IJslandvaarders
Lezing op zondag 24 maart 2013 om 10 uur door Johan Depotter
“IJSLANDVAART” algemeen een mythe, want concrete verhalen zijn nauwelijks gekend. Voortaan wel! Johan Depotter uit Oostduinkerke verhaalt ons de geschiedenis van de IJslandvaart - zijn levenswerk!

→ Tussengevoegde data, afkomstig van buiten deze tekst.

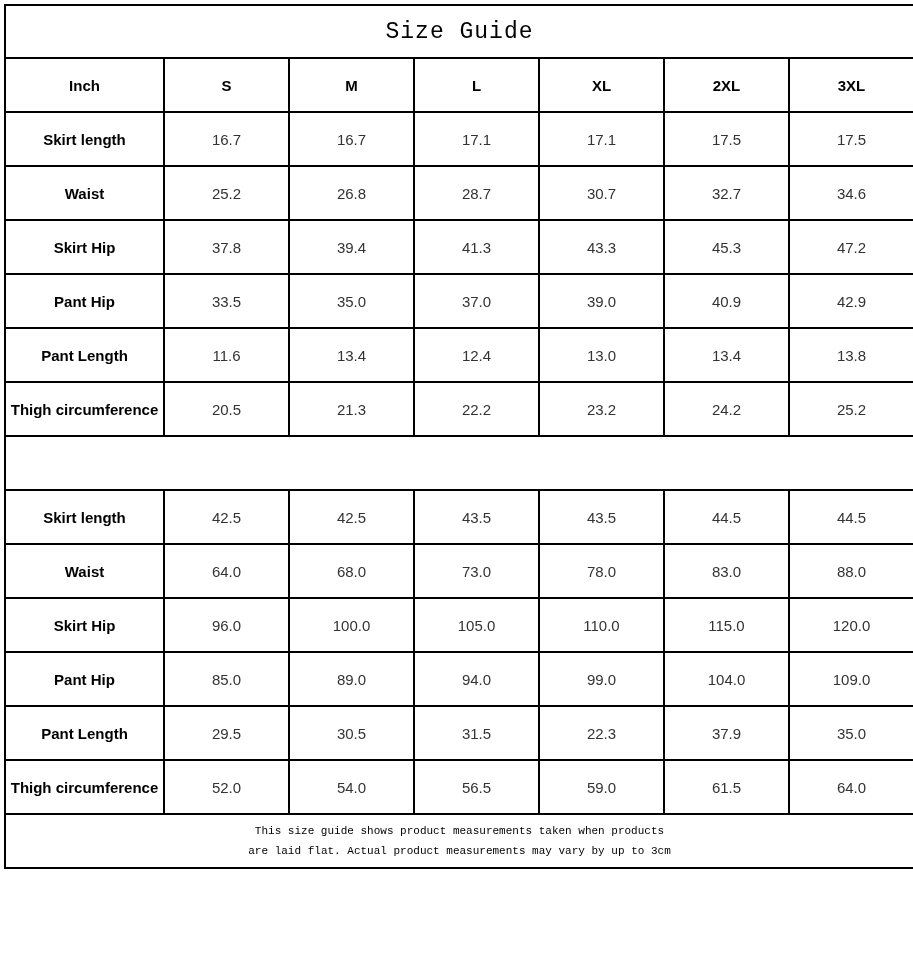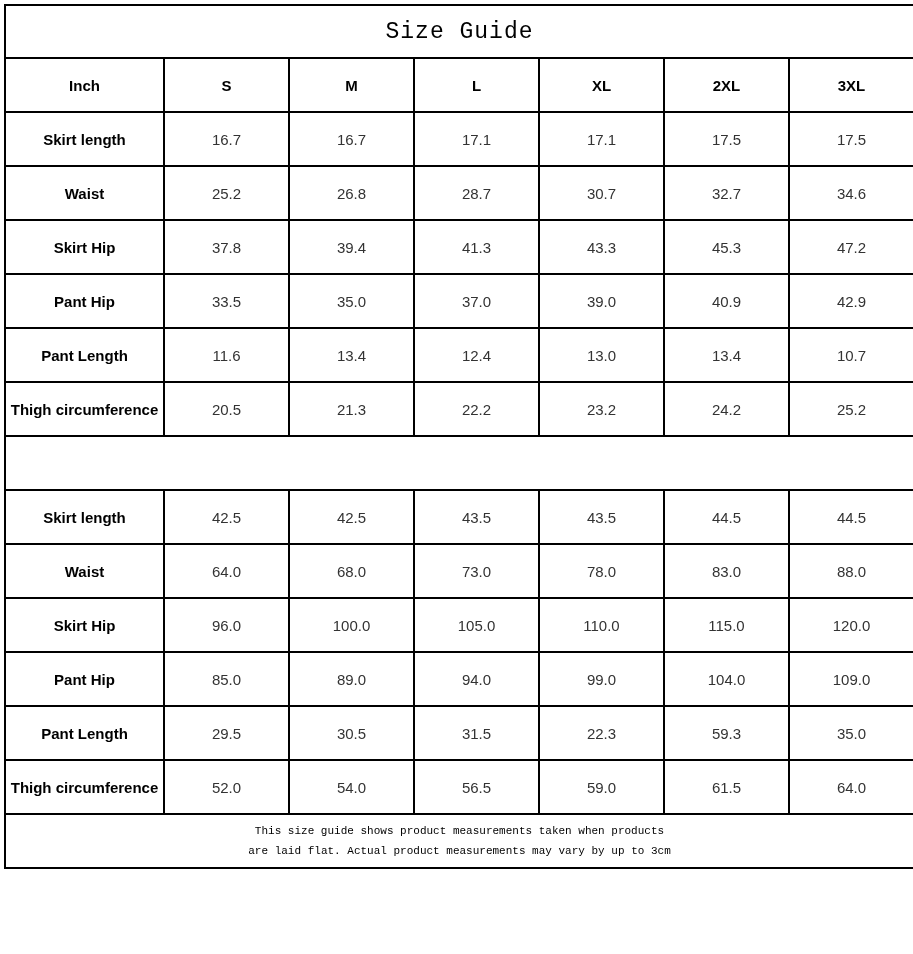--- a/index.html
+++ b/index.html
@@ -119,21 +119,21 @@
       <td>40.9</td>
       <td>42.9</td>
     </tr>
     <tr>
       <td class="row-label">Pant Length</td>
       <td>11.6</td>
       <td>13.4</td>
       <td>12.4</td>
       <td>13.0</td>
       <td>13.4</td>
-      <td>10.7</td>
+      <td>13.8</td>
     </tr>
     <tr>
       <td class="row-label">Thigh circumference</td>
       <td>20.5</td>
       <td>21.3</td>
       <td>22.2</td>
       <td>23.2</td>
       <td>24.2</td>
       <td>25.2</td>
     </tr>
@@ -178,21 +178,21 @@
       <td>99.0</td>
       <td>104.0</td>
       <td>109.0</td>
     </tr>
     <tr>
       <td class="row-label">Pant Length</td>
       <td>29.5</td>
       <td>30.5</td>
       <td>31.5</td>
       <td>22.3</td>
-      <td>59.3</td>
+      <td>37.9</td>
       <td>35.0</td>
     </tr>
     <tr>
       <td class="row-label">Thigh circumference</td>
       <td>52.0</td>
       <td>54.0</td>
       <td>56.5</td>
       <td>59.0</td>
       <td>61.5</td>
       <td>64.0</td>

Ruim 25 jaar heeft Johan Depotter zich verdiept in het wedervaren van mannen van de Westkust die vanuit de Frans-Vlaamse havens Duinkerke en Grevelingen inscheepten op goélettes (galetten) om van maart tot september, visserij op kabeljauw te bedrijven rond het verre IJsland. Welke drang bezielde onze vissers uit de 19e eeuw? Jongelingen en mannen, vaders en zonen uit onze Westhoek, doorkruisten gedurende zes lange maanden de barre, striemende IJslandse zeeën op houten zeilschepen, om er met een eenvoudige kollijn kabeljauw aan de haak te slaan.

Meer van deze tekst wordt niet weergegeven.